Structured diff data
[Start of section]

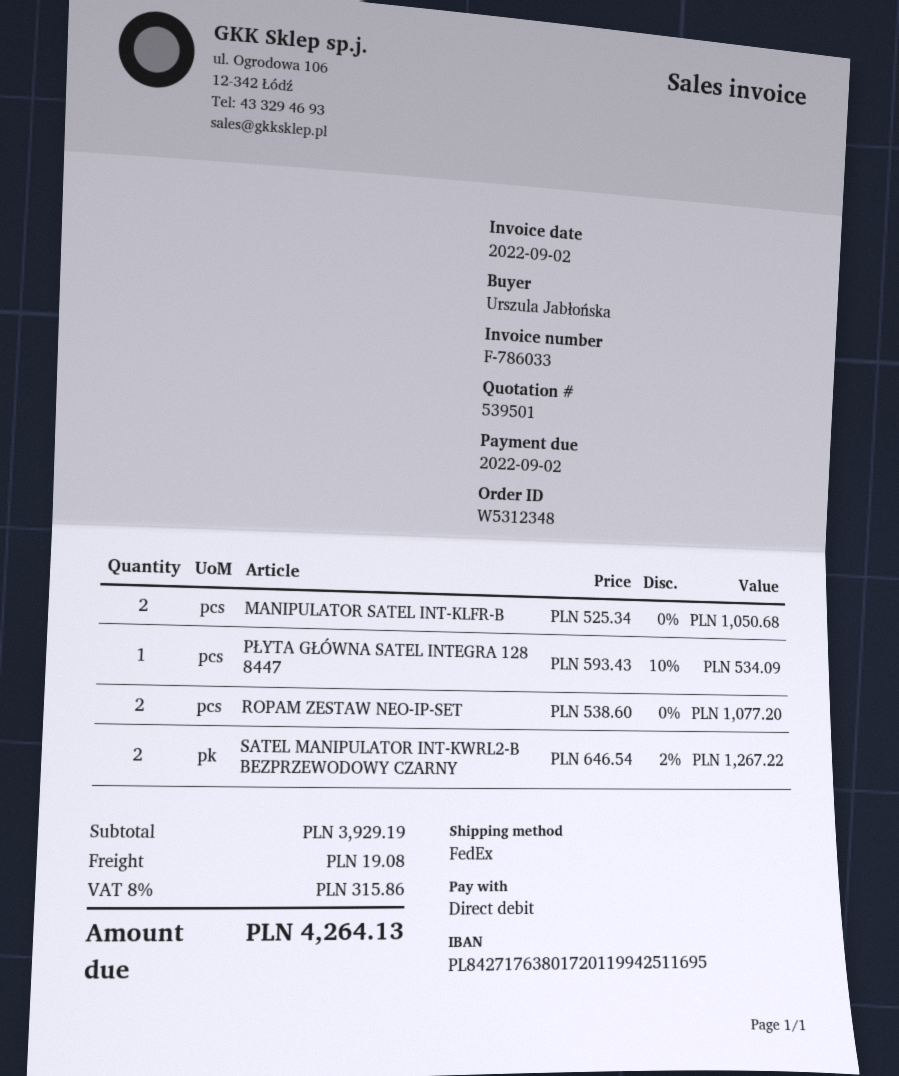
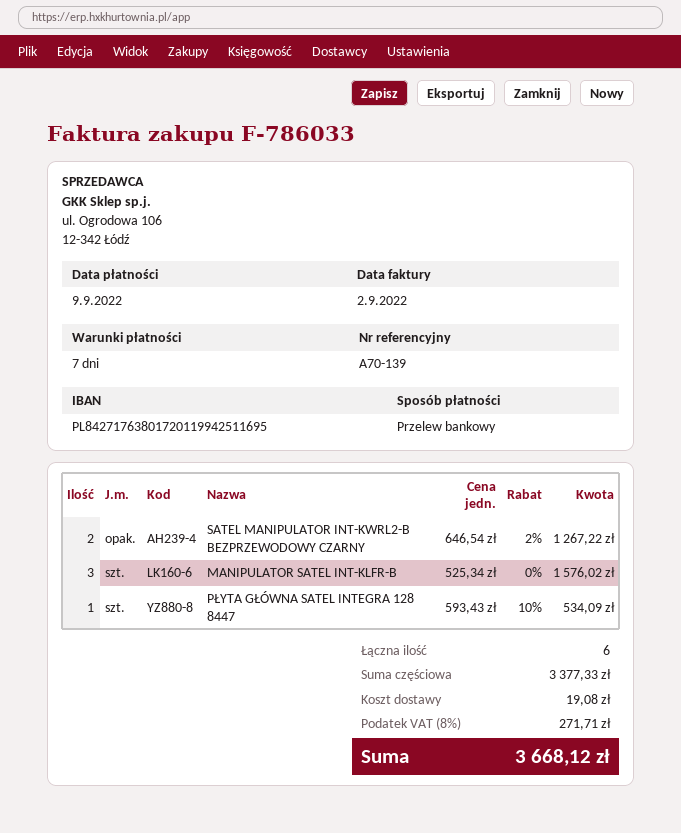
due date: 2022-09-02 -> 2022-09-09
payment method: direct debit -> bank transfer
MANIPULATOR SATEL INT-KLFR-B: 2 x 525.34 = 1050.68 -> 3 x 525.34 = 1576.02
ROPAM ZESTAW NEO-IP-SET: 2 x 538.60 = 1077.20 -> none
subtotal: 3929.19 -> 3377.33
tax: 8% = 315.86 -> 8% = 271.71
total: 4264.13 -> 3668.12

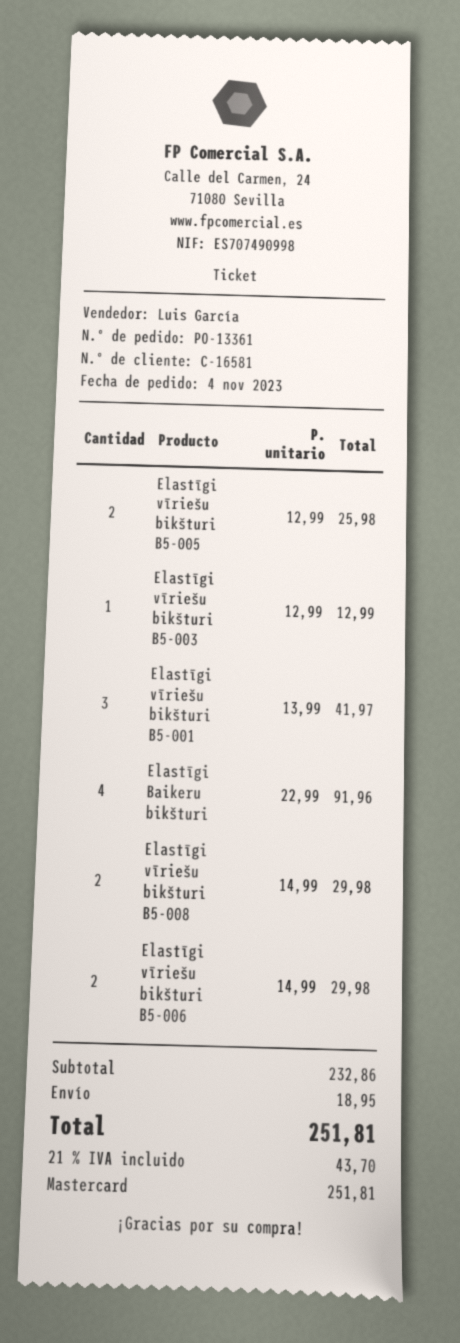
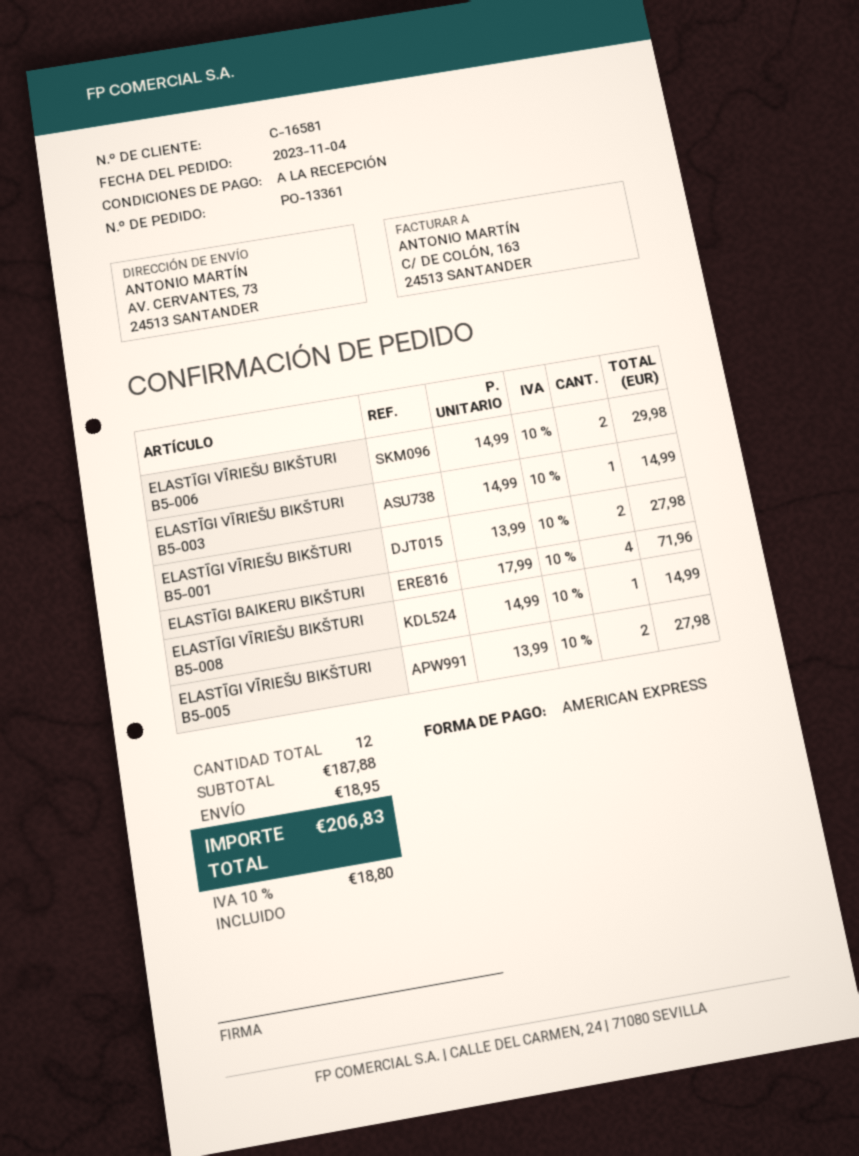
payment method: Mastercard -> American Express
Elastīgi vīriešu bikšturi B5-005: 2 x 12.99 = 25.98 -> 2 x 13.99 = 27.98
Elastīgi vīriešu bikšturi B5-003: 1 x 12.99 = 12.99 -> 1 x 14.99 = 14.99
Elastīgi vīriešu bikšturi B5-001: 3 x 13.99 = 41.97 -> 2 x 13.99 = 27.98
Elastīgi Baikeru bikšturi: 4 x 22.99 = 91.96 -> 4 x 17.99 = 71.96
Elastīgi vīriešu bikšturi B5-008: 2 x 14.99 = 29.98 -> 1 x 14.99 = 14.99
subtotal: 232.86 -> 187.88
tax: 21% = 43.70 -> 10% = 18.80
total: 251.81 -> 206.83

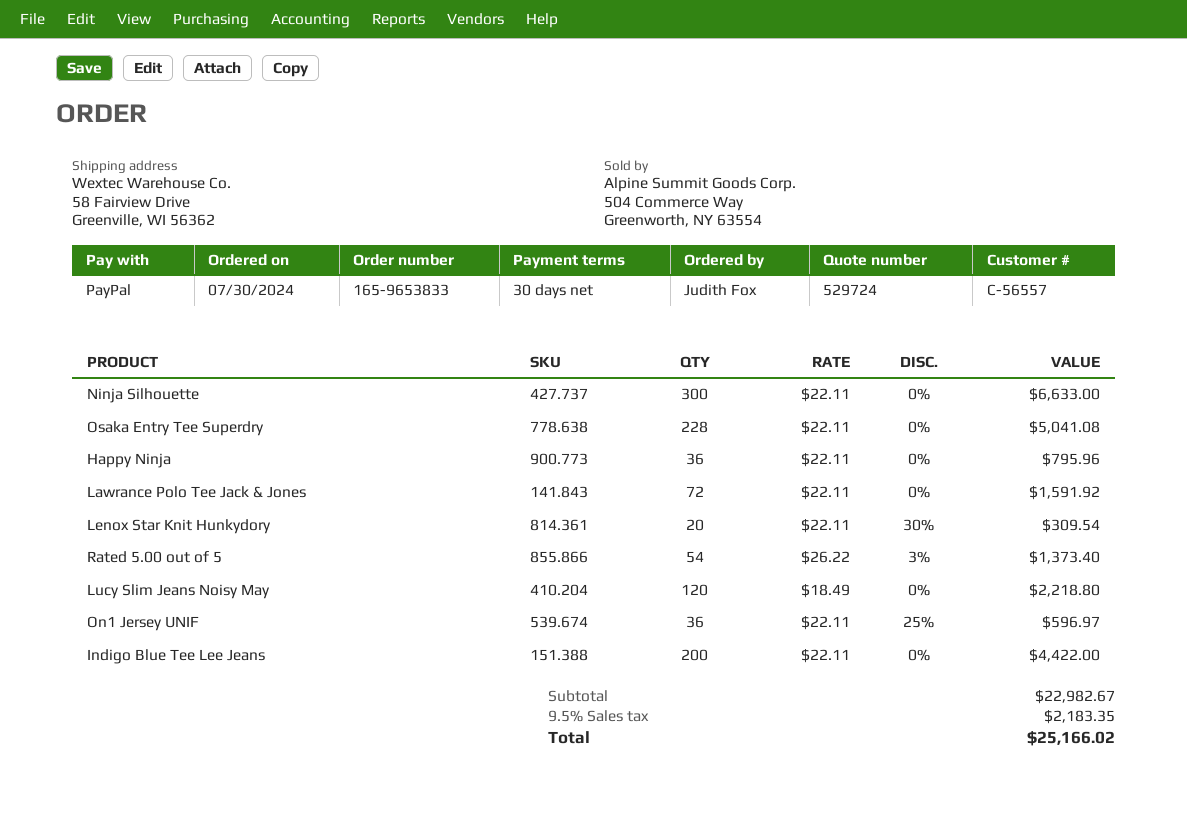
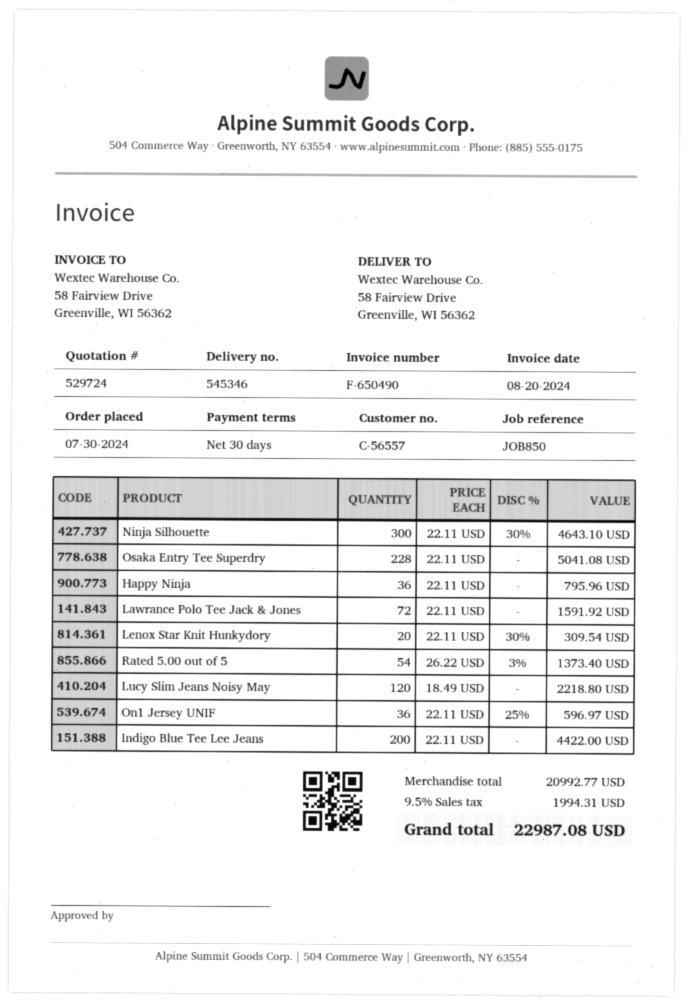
Ninja Silhouette: 300 x 22.11 = 6633.00 -> 300 x 22.11 - 30% = 4643.10
subtotal: 22982.67 -> 20992.77
tax: 9.5% = 2183.35 -> 9.5% = 1994.31
total: 25166.02 -> 22987.08

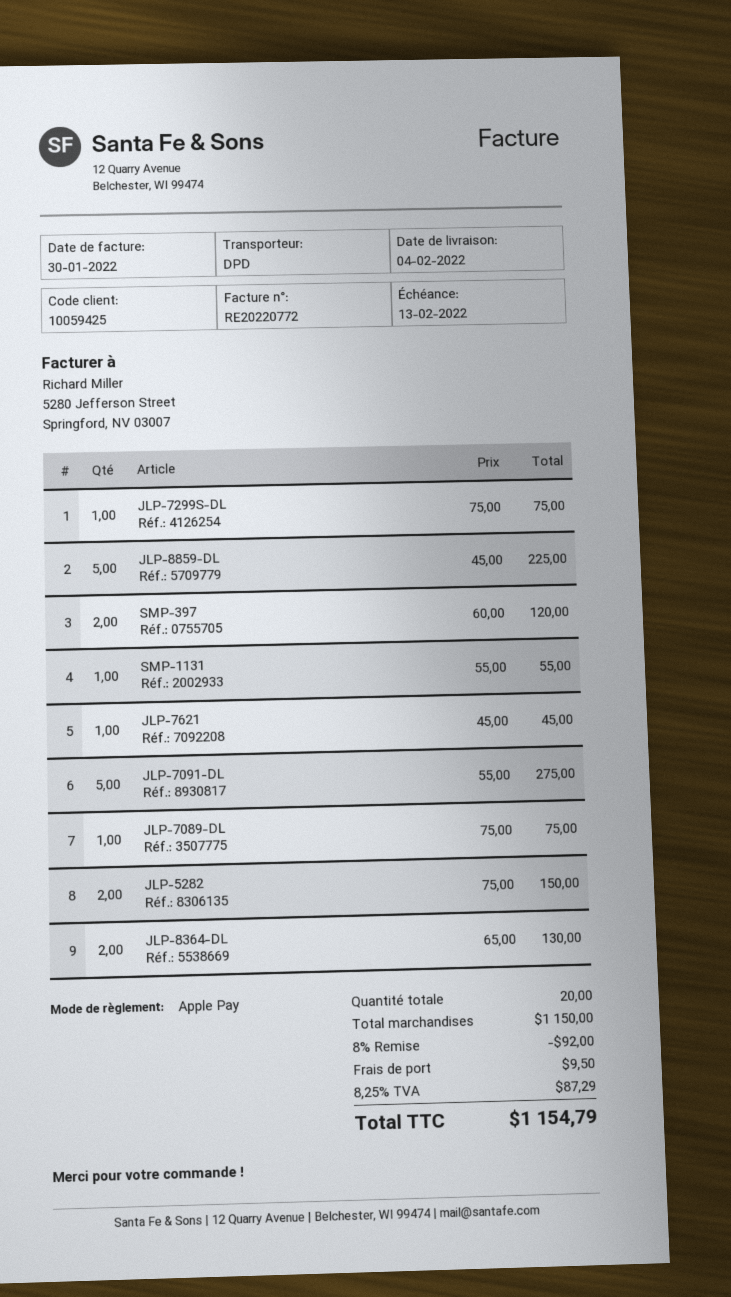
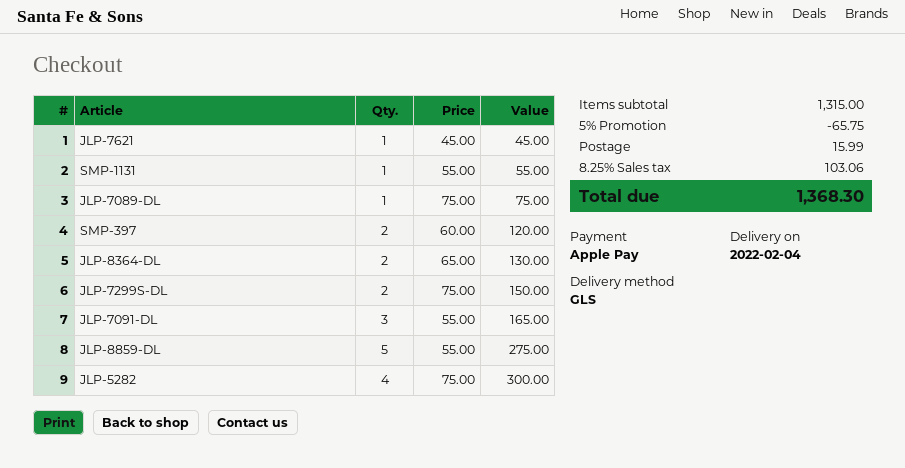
shipping method: DPD -> GLS
JLP-7299S-DL: 1 x 75.00 = 75.00 -> 2 x 75.00 = 150.00
JLP-8859-DL: 5 x 45.00 = 225.00 -> 5 x 55.00 = 275.00
JLP-7091-DL: 5 x 55.00 = 275.00 -> 3 x 55.00 = 165.00
JLP-5282: 2 x 75.00 = 150.00 -> 4 x 75.00 = 300.00
subtotal: 1150.00 -> 1315.00
discount: 8% = 92.00 -> 5% = 65.75
shipping: 9.50 -> 15.99
tax: 8.25% = 87.29 -> 8.25% = 103.06
total: 1154.79 -> 1368.30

[End of section]

● Task instructions:
Each record above should be duplicated word for word, with no pictures included.

● Solution:
due date: 2022-09-02 -> 2022-09-09
payment method: direct debit -> bank transfer
MANIPULATOR SATEL INT-KLFR-B: 2 x 525.34 = 1050.68 -> 3 x 525.34 = 1576.02
ROPAM ZESTAW NEO-IP-SET: 2 x 538.60 = 1077.20 -> none
subtotal: 3929.19 -> 3377.33
tax: 8% = 315.86 -> 8% = 271.71
total: 4264.13 -> 3668.12

payment method: Mastercard -> American Express
Elastīgi vīriešu bikšturi B5-005: 2 x 12.99 = 25.98 -> 2 x 13.99 = 27.98
Elastīgi vīriešu bikšturi B5-003: 1 x 12.99 = 12.99 -> 1 x 14.99 = 14.99
Elastīgi vīriešu bikšturi B5-001: 3 x 13.99 = 41.97 -> 2 x 13.99 = 27.98
Elastīgi Baikeru bikšturi: 4 x 22.99 = 91.96 -> 4 x 17.99 = 71.96
Elastīgi vīriešu bikšturi B5-008: 2 x 14.99 = 29.98 -> 1 x 14.99 = 14.99
subtotal: 232.86 -> 187.88
tax: 21% = 43.70 -> 10% = 18.80
total: 251.81 -> 206.83

Ninja Silhouette: 300 x 22.11 = 6633.00 -> 300 x 22.11 - 30% = 4643.10
subtotal: 22982.67 -> 20992.77
tax: 9.5% = 2183.35 -> 9.5% = 1994.31
total: 25166.02 -> 22987.08

shipping method: DPD -> GLS
JLP-7299S-DL: 1 x 75.00 = 75.00 -> 2 x 75.00 = 150.00
JLP-8859-DL: 5 x 45.00 = 225.00 -> 5 x 55.00 = 275.00
JLP-7091-DL: 5 x 55.00 = 275.00 -> 3 x 55.00 = 165.00
JLP-5282: 2 x 75.00 = 150.00 -> 4 x 75.00 = 300.00
subtotal: 1150.00 -> 1315.00
discount: 8% = 92.00 -> 5% = 65.75
shipping: 9.50 -> 15.99
tax: 8.25% = 87.29 -> 8.25% = 103.06
total: 1154.79 -> 1368.30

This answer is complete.